Все смеются, а я воображаю, как Адриан Иванович невинно смотрит на голубые глаза следователя, ожидая удара. И удар, конечно, был. Адриан Иванович заканчивает:

– Второй раз машерочка руку платком не вытирал.

Он щурит на меня близорукие глаза и, видимо, неверно понимает выражение моего лица.

– Осуждаете за пошлятину? Но, бог мой, как же иначе с ним говорить? Не так же…

Полузакрыв глаза, тихо улыбаясь от наслаждения, он медленна читает:

 
Слышу умолкнувший звук божественной эллинской речи.
Старца великого тень чую смущенной душой…
 

Во весь голос надо говорить об этом не крикливом, но гордом мужестве.

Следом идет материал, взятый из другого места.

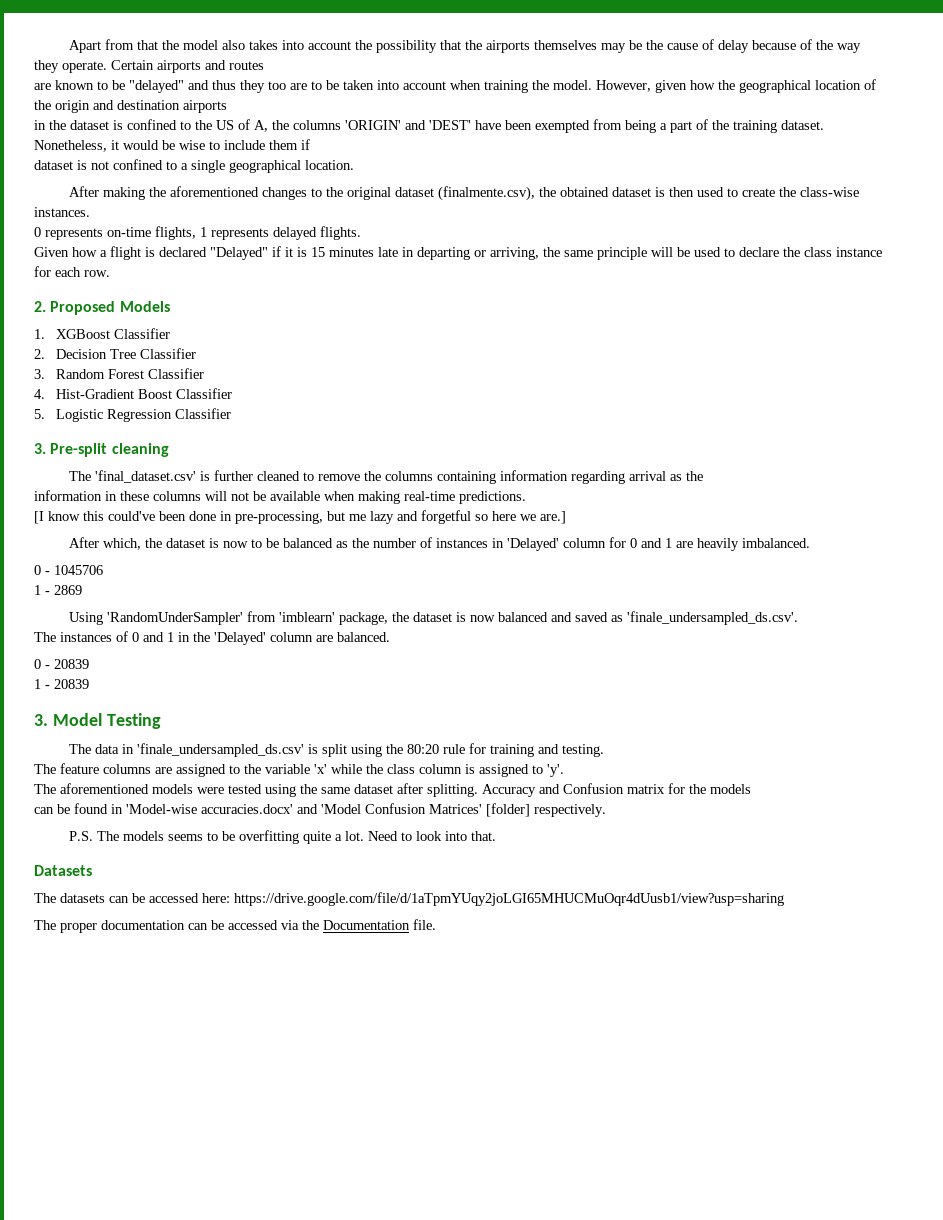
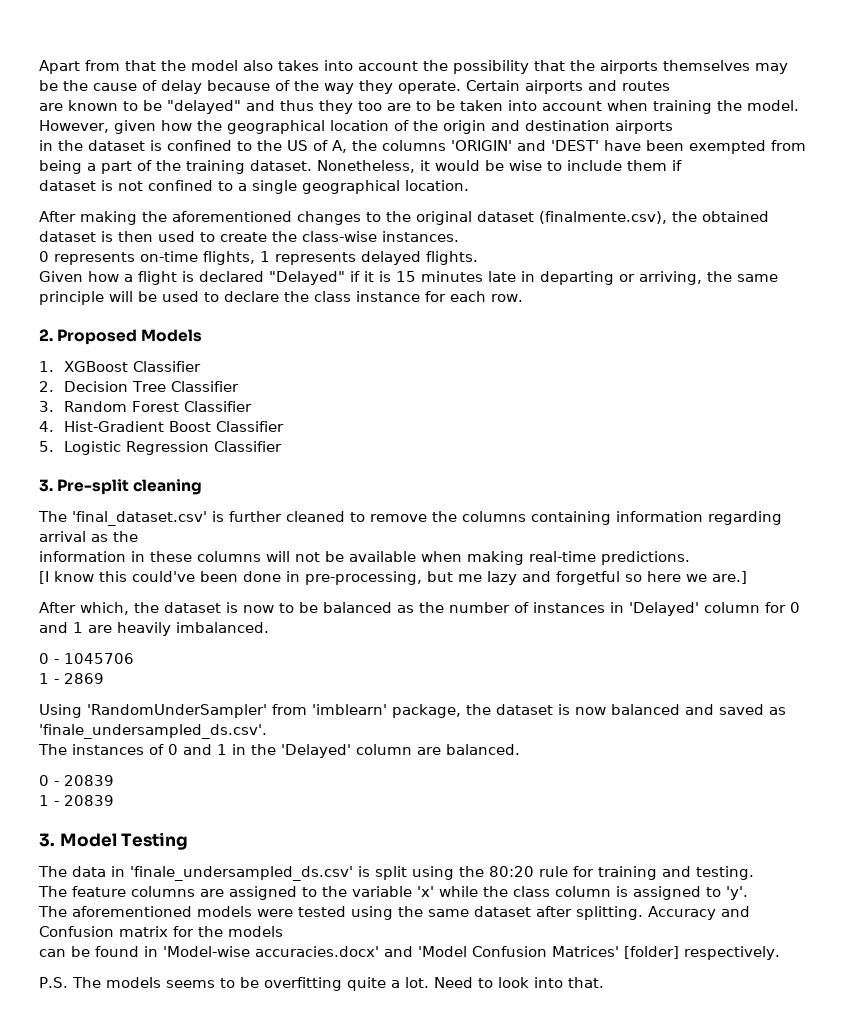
- Datasets
- The datasets can be accessed here: https://drive.google.com/file/d/1aTpmYUqy2joLGI65MHUCMuOqr4dUusb1/view?usp=sharing
- The proper documentation can be accessed via the Documentation file.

А у нас есть, к сожалению, люди, быстро и недостойно забывшие то, «что жизнь прошла насквозь». Очи уже морщатся, уже говорят: да, это было, да, это тяжело, стыдно, но хватит ворошить прошлое и выносить сор из нашей избы. Хватит, хватит!

Нет, не хватит! Ради настоящего и счастливого, разумного, честного будущего обязаны мы ворошить прошлое. Сталинский культ посеял в душах неустойчивых людей ядовитые семена, и до сей поры мы видим ростки этих недобрых семян в труде, в быту, в науке, в искусстве, в человеческих взаимоотношениях.

Мы обязаны расчистить поле нашей жизни, выполоть страх, угодничество, неуважение к человеку, робость слов и робость мыслей.

К Большой Чистке призывает нас Партия!